::: DATA SHOWN :::

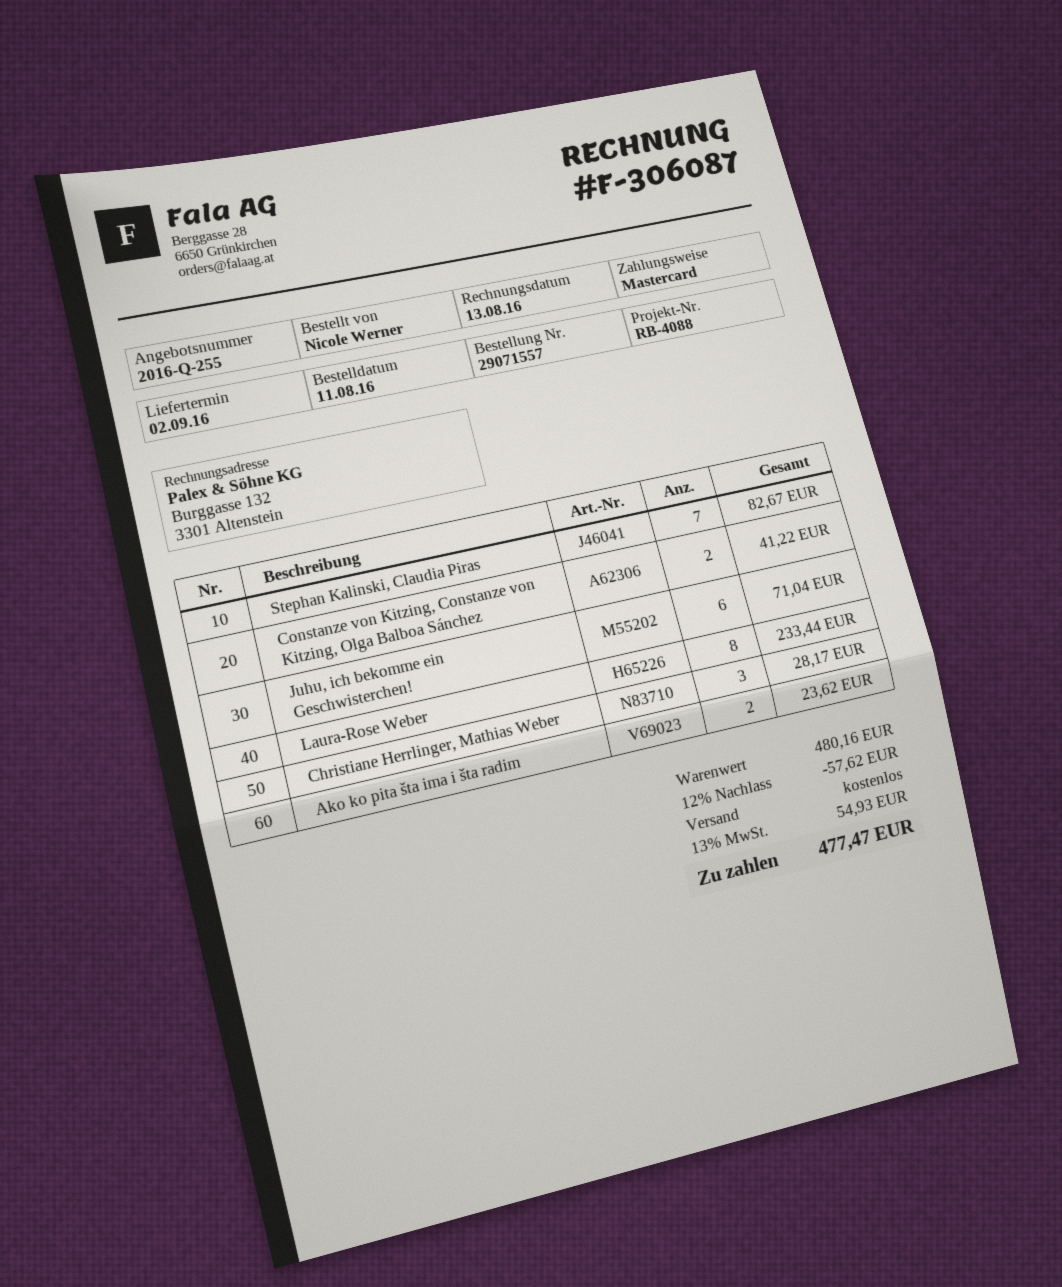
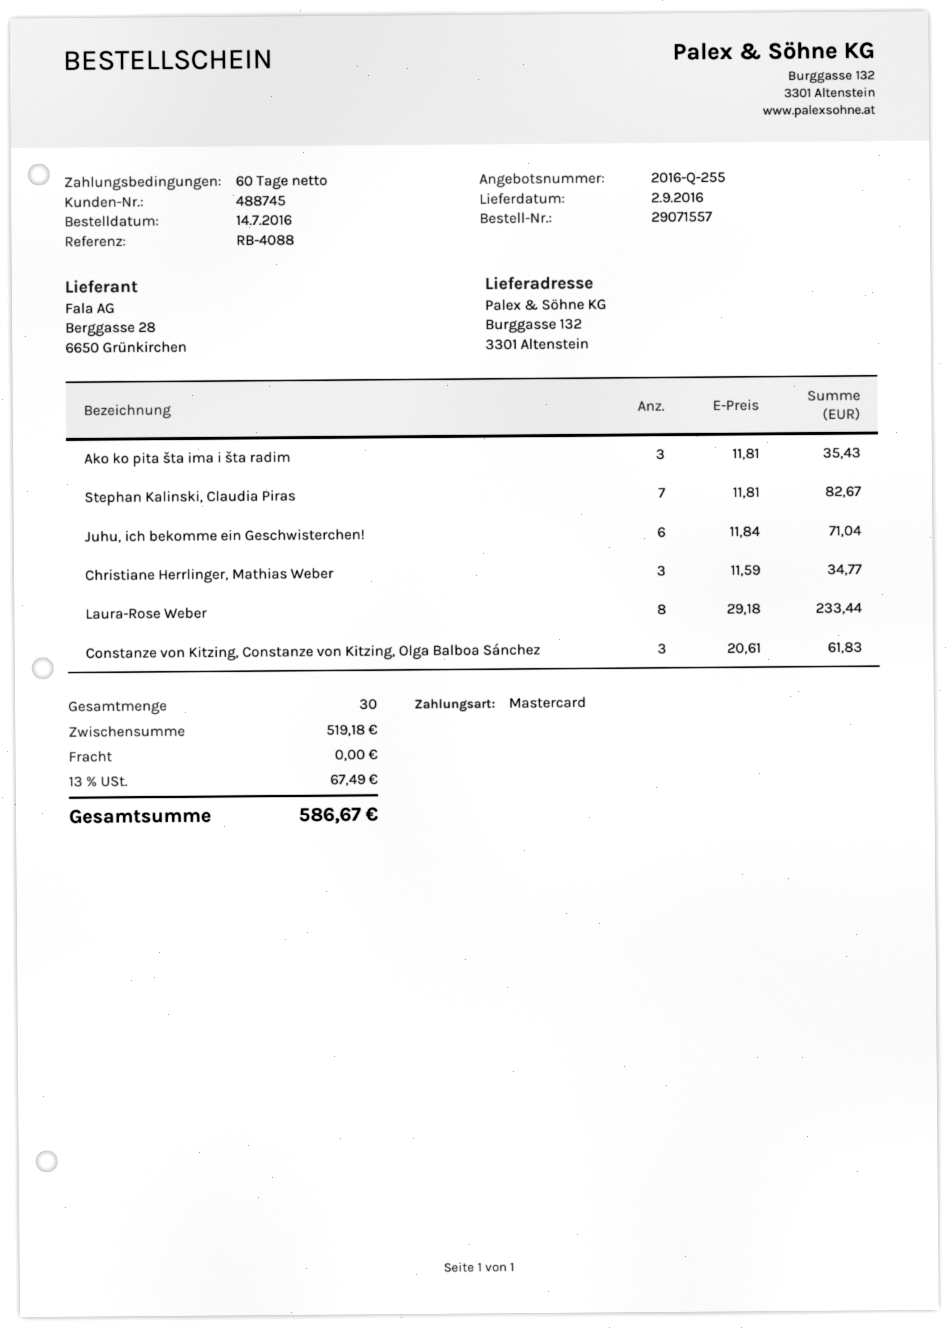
order date: 2016-08-11 -> 2016-07-14
Constanze von Kitzing, Constanze von Kitzing, Olga Balboa Sánchez: 2 for 41.22 -> 3 for 61.83
Christiane Herrlinger, Mathias Weber: 3 for 28.17 -> 3 for 34.77
Ako ko pita šta ima i šta radim: 2 for 23.62 -> 3 for 35.43
subtotal: 480.16 -> 519.18
discount: 12% = 57.62 -> none
tax: 13% = 54.93 -> 13% = 67.49
total: 477.47 -> 586.67

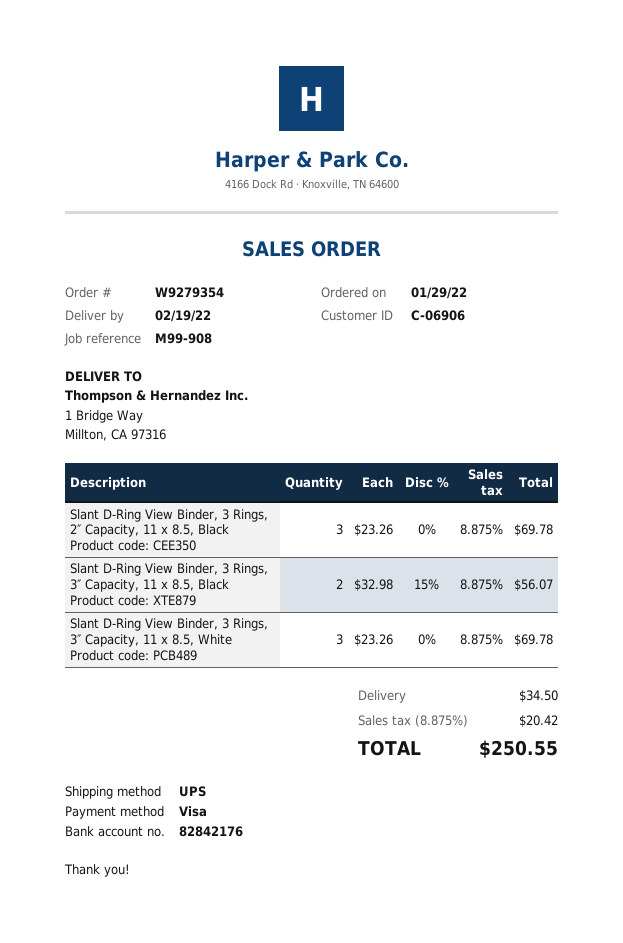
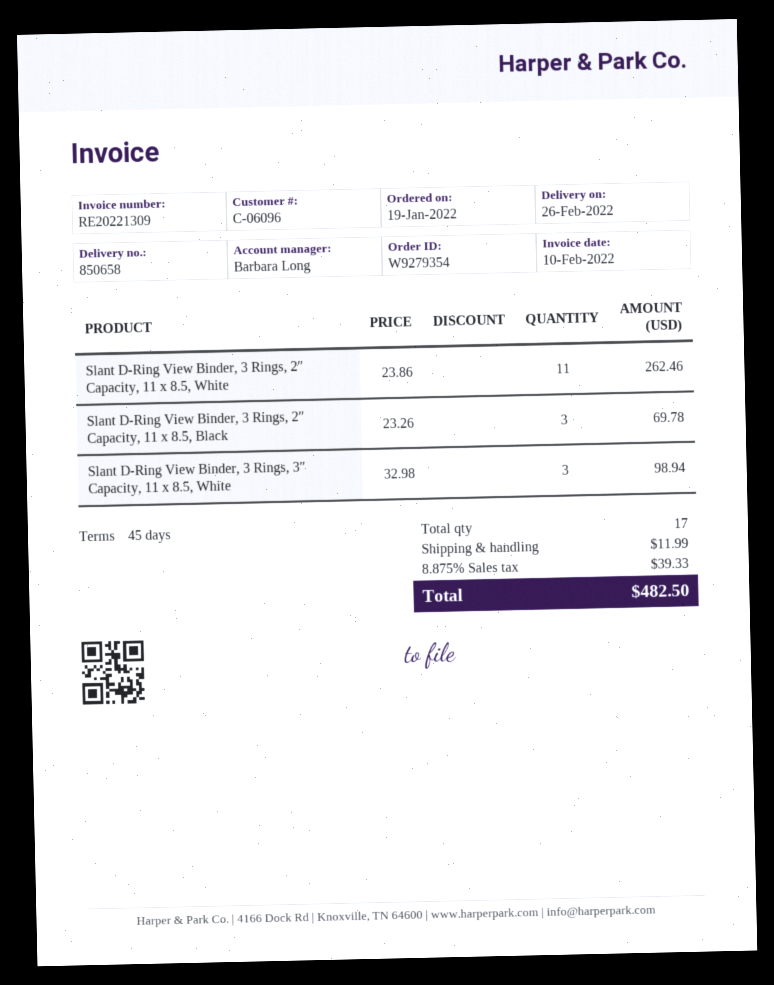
order date: 2022-01-29 -> 2022-01-19
delivery date: 2022-02-19 -> 2022-02-26
customer number: C-06906 -> C-06096
Slant D-Ring View Binder, 3 Rings, 3″ Capacity, 11 x 8.5, Black: 2 x 32.98 - 15% = 56.07 -> none
Slant D-Ring View Binder, 3 Rings, 3″ Capacity, 11 x 8.5, White: 3 x 23.26 = 69.78 -> 3 x 32.98 = 98.94
Slant D-Ring View Binder, 3 Rings, 2″ Capacity, 11 x 8.5, White: none -> 11 x 23.86 = 262.46
shipping: 34.50 -> 11.99
tax: 8.875% = 20.42 -> 8.875% = 39.33
total: 250.55 -> 482.50

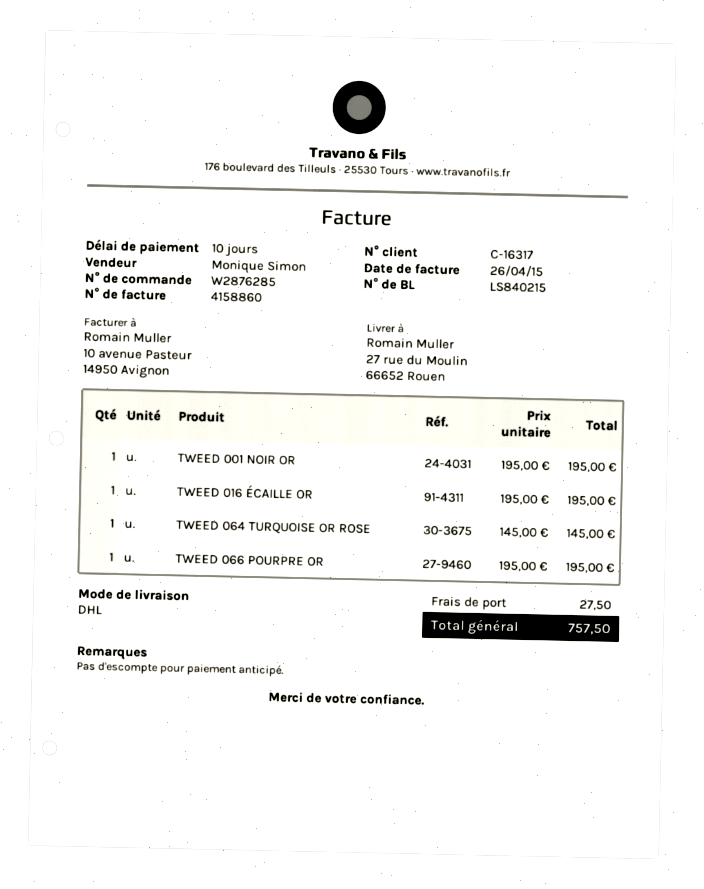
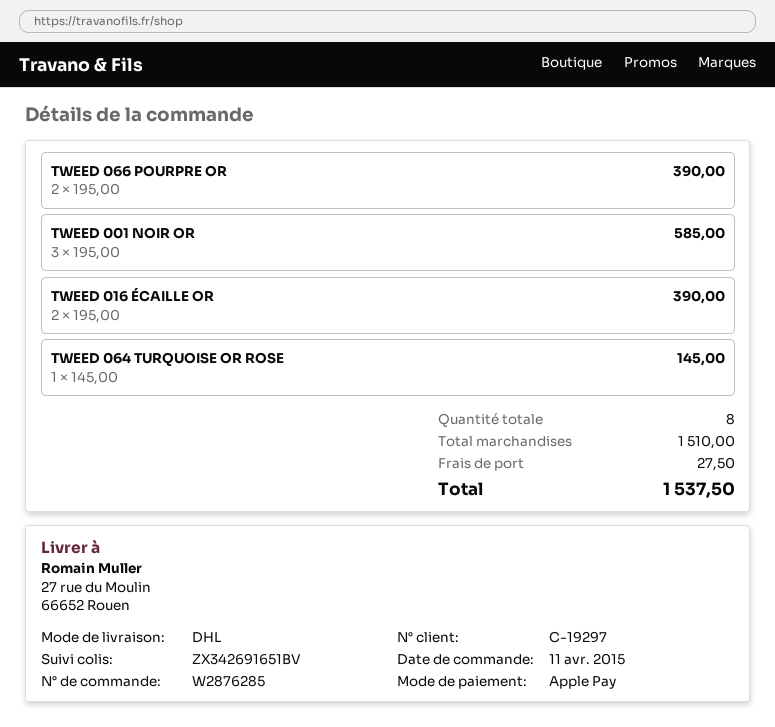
customer number: C-16317 -> C-19297
TWEED 001 NOIR OR: 1 x 195.00 = 195.00 -> 3 x 195.00 = 585.00
TWEED 016 ÉCAILLE OR: 1 x 195.00 = 195.00 -> 2 x 195.00 = 390.00
TWEED 066 POURPRE OR: 1 x 195.00 = 195.00 -> 2 x 195.00 = 390.00
total: 757.50 -> 1537.50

:::

_PROBLEM REQUIREMENTS_
The lines to return are those in the material above that hold "customer".

_ANSWER TO THE EXERCISE_
customer number: C-06906 -> C-06096
customer number: C-16317 -> C-19297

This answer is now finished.